Dr. Socrates is a 1935 American crime film directed by William Dieterle and starring Paul Muni as a doctor forced to treat a wounded gangster, played by Barton MacLane.

Plot
The death of his fiancée in a car crash so unnerves top surgeon Dr. Lee Cardwell that he moves to a rural community and becomes a general practitioner, but he attracts few patients.  The local doctor calls him Dr. Socrates because he always has his head in a book of classics. 
 
Bank robber Red Bastian comes to him after he is shot in the arm during his latest caper.
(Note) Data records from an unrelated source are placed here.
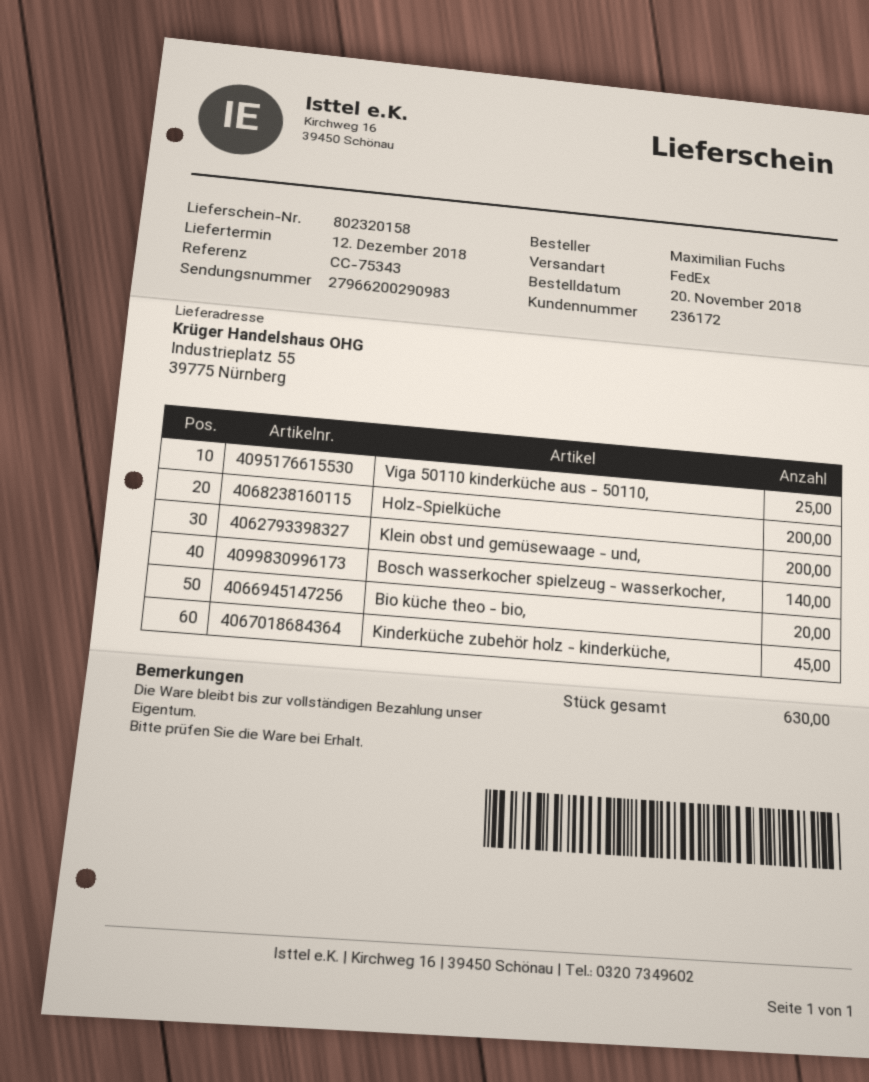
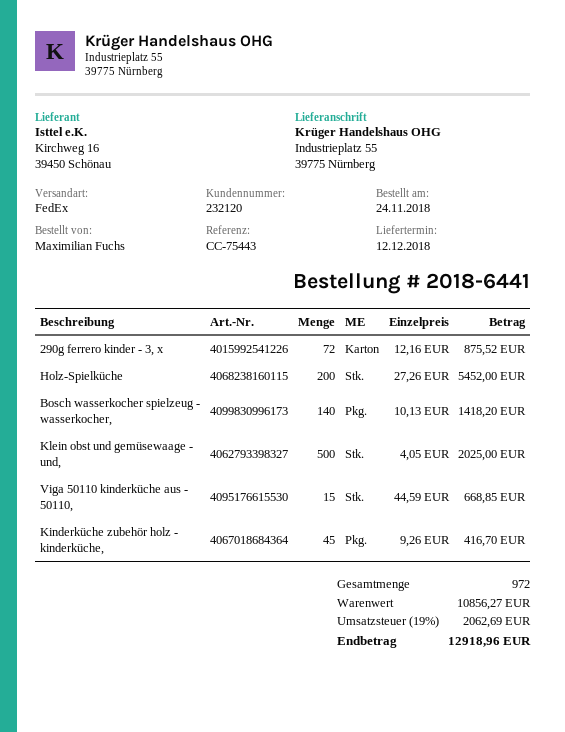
order date: 2018-11-20 -> 2018-11-24
customer number: 236172 -> 232120
reference: CC-75343 -> CC-75443
Viga 50110 kinderküche aus - 50110,: 25 -> 15
Klein obst und gemüsewaage - und,: 200 -> 500
Bio küche theo - bio,: 20 -> none
290g ferrero kinder - 3, x: none -> 72
total quantity: 630 -> 972

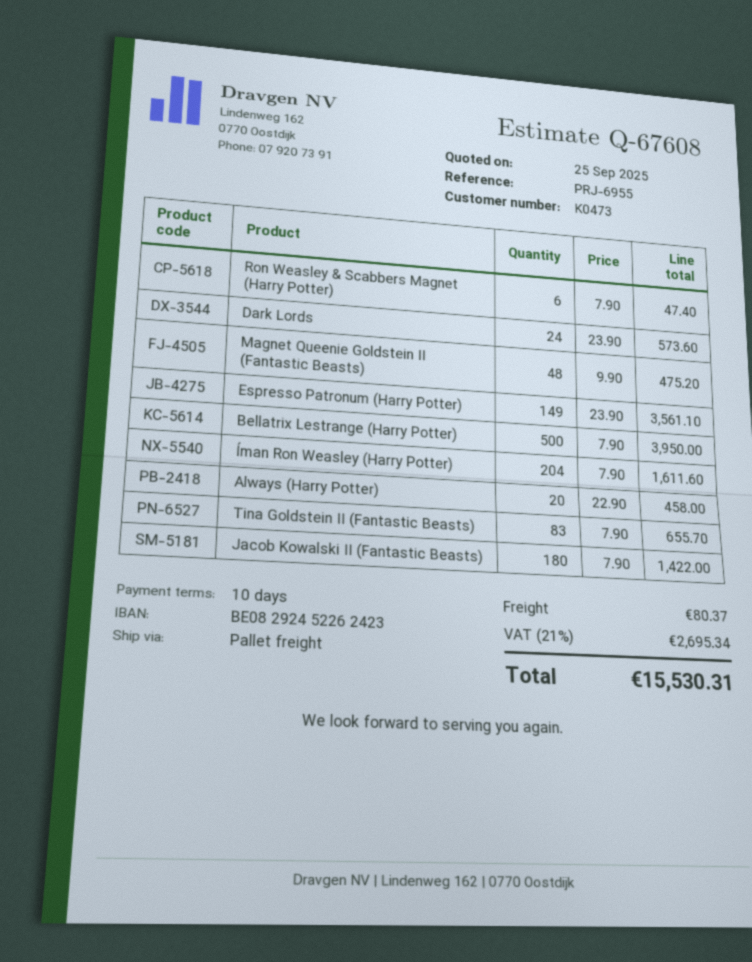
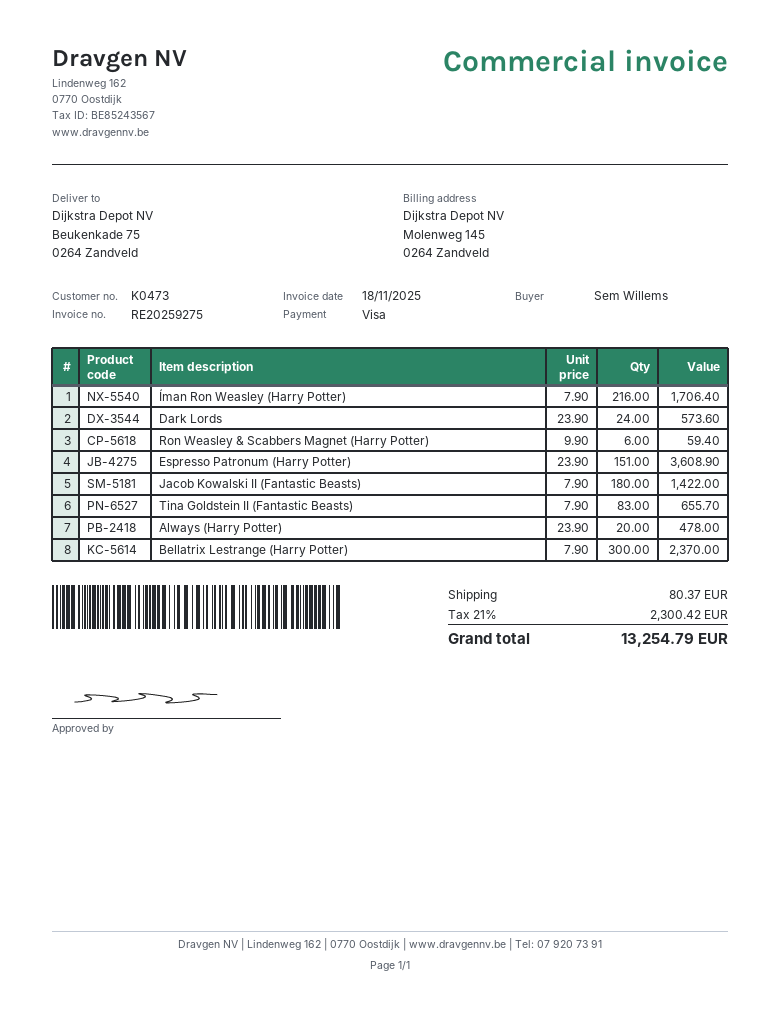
Ron Weasley & Scabbers Magnet (Harry Potter): 6 x 7.90 = 47.40 -> 6 x 9.90 = 59.40
Magnet Queenie Goldstein II (Fantastic Beasts): 48 x 9.90 = 475.20 -> none
Espresso Patronum (Harry Potter): 149 x 23.90 = 3561.10 -> 151 x 23.90 = 3608.90
Bellatrix Lestrange (Harry Potter): 500 x 7.90 = 3950.00 -> 300 x 7.90 = 2370.00
Íman Ron Weasley (Harry Potter): 204 x 7.90 = 1611.60 -> 216 x 7.90 = 1706.40
Always (Harry Potter): 20 x 22.90 = 458.00 -> 20 x 23.90 = 478.00
tax: 21% = 2695.34 -> 21% = 2300.42
total: 15530.31 -> 13254.79

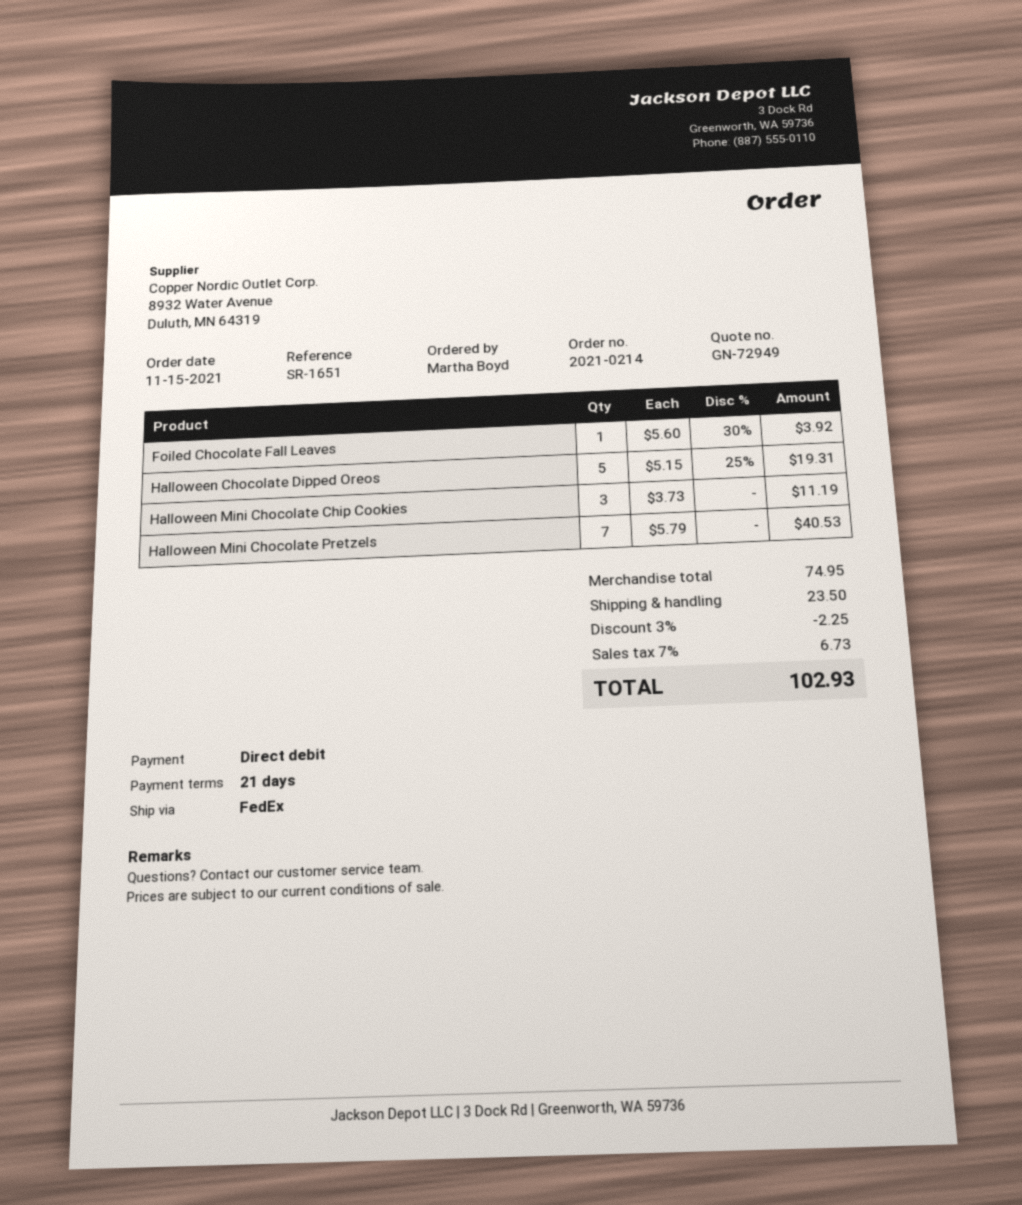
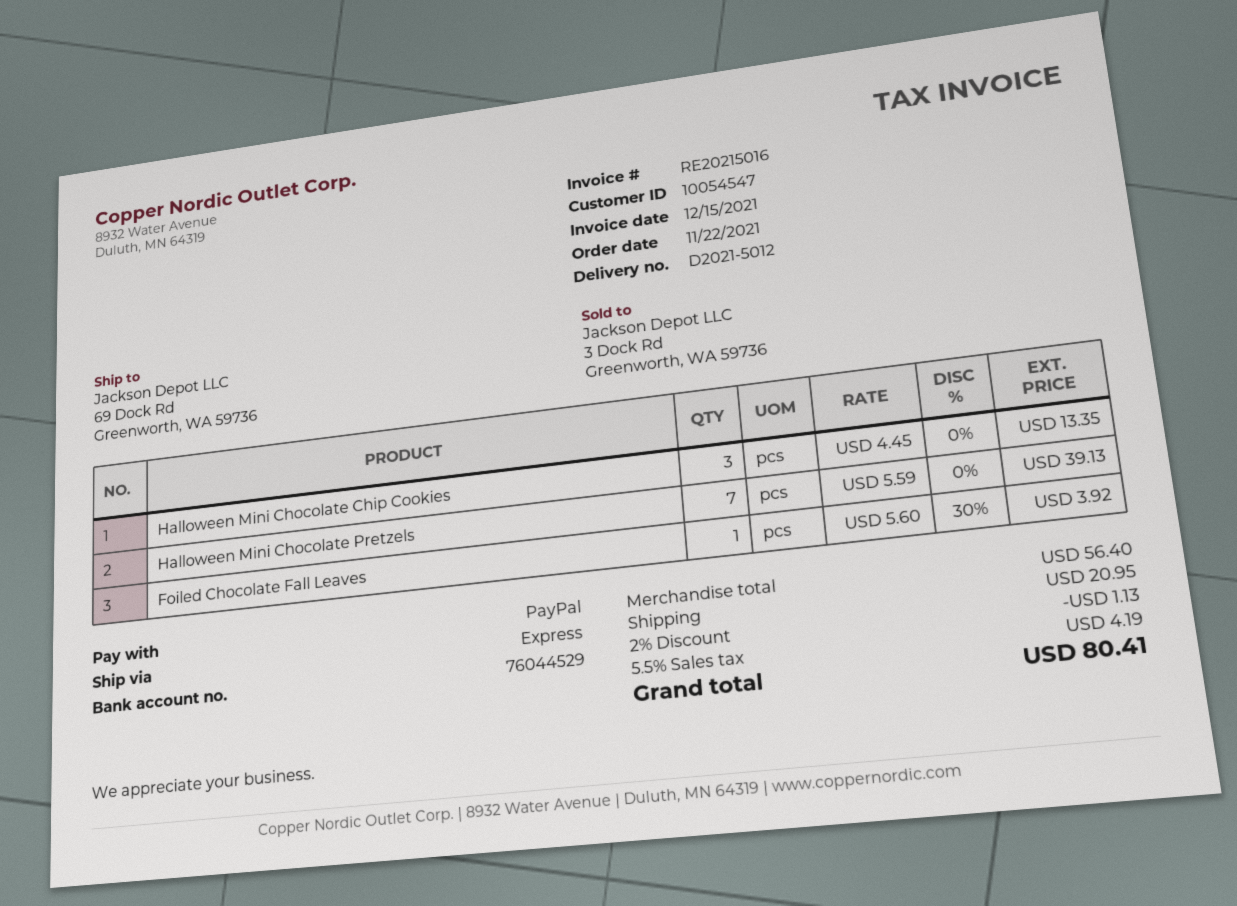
order date: 2021-11-15 -> 2021-11-22
payment method: direct debit -> PayPal
shipping method: FedEx -> express
Halloween Chocolate Dipped Oreos: 5 x 5.15 - 25% = 19.31 -> none
Halloween Mini Chocolate Chip Cookies: 3 x 3.73 = 11.19 -> 3 x 4.45 = 13.35
Halloween Mini Chocolate Pretzels: 7 x 5.79 = 40.53 -> 7 x 5.59 = 39.13
subtotal: 74.95 -> 56.40
discount: 3% = 2.25 -> 2% = 1.13
shipping: 23.50 -> 20.95
tax: 7% = 6.73 -> 5.5% = 4.19
total: 102.93 -> 80.41

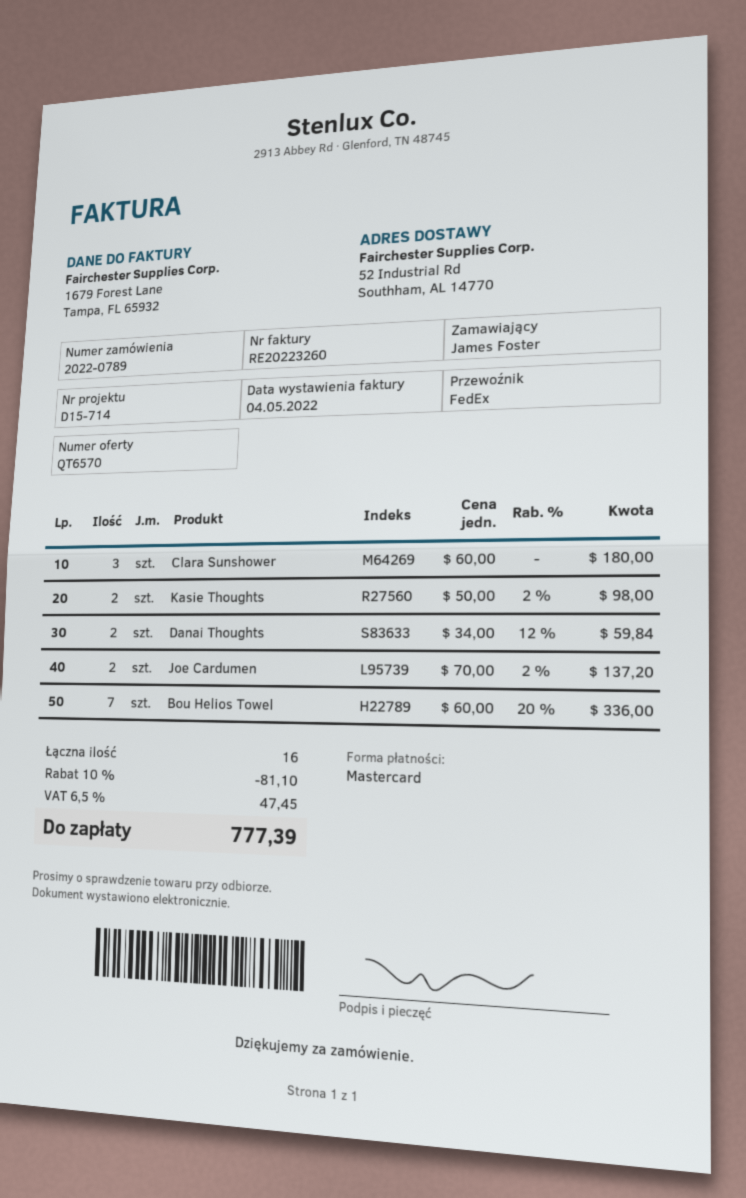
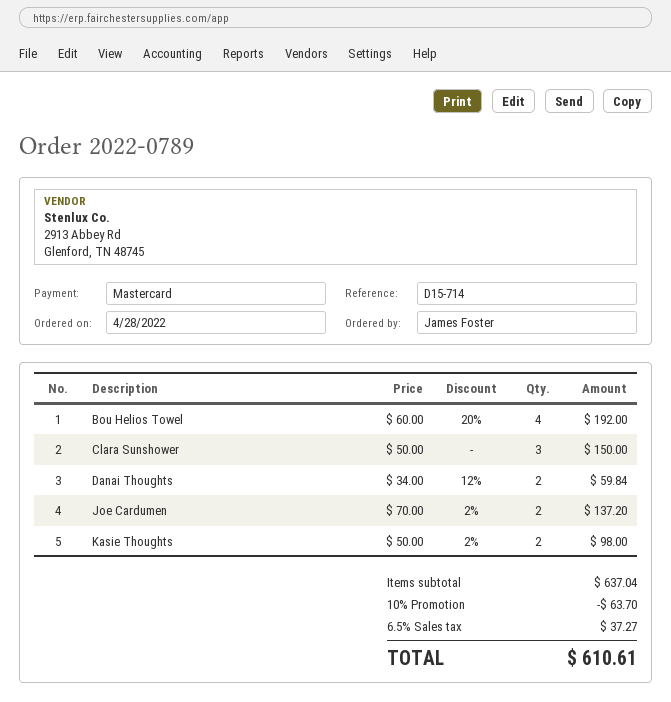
Clara Sunshower: 3 x 60.00 = 180.00 -> 3 x 50.00 = 150.00
Bou Helios Towel: 7 x 60.00 - 20% = 336.00 -> 4 x 60.00 - 20% = 192.00
discount: 10% = 81.10 -> 10% = 63.70
tax: 6.5% = 47.45 -> 6.5% = 37.27
total: 777.39 -> 610.61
Lee treats Red, but is unwillingly to accept payment. Red, however, makes him take a $100 bill for his trouble.
  
Later on, while on his way to another bank job, Red picks up hitchhiker Josephine Gray.  While Red's gang is busy robbing the bank, Josephine tries to run away, but gets shot. She is treated by Dr. Socrates.  At first, the police think that she is a gang "moll", but she is cleared and recuperates at the doctor's home.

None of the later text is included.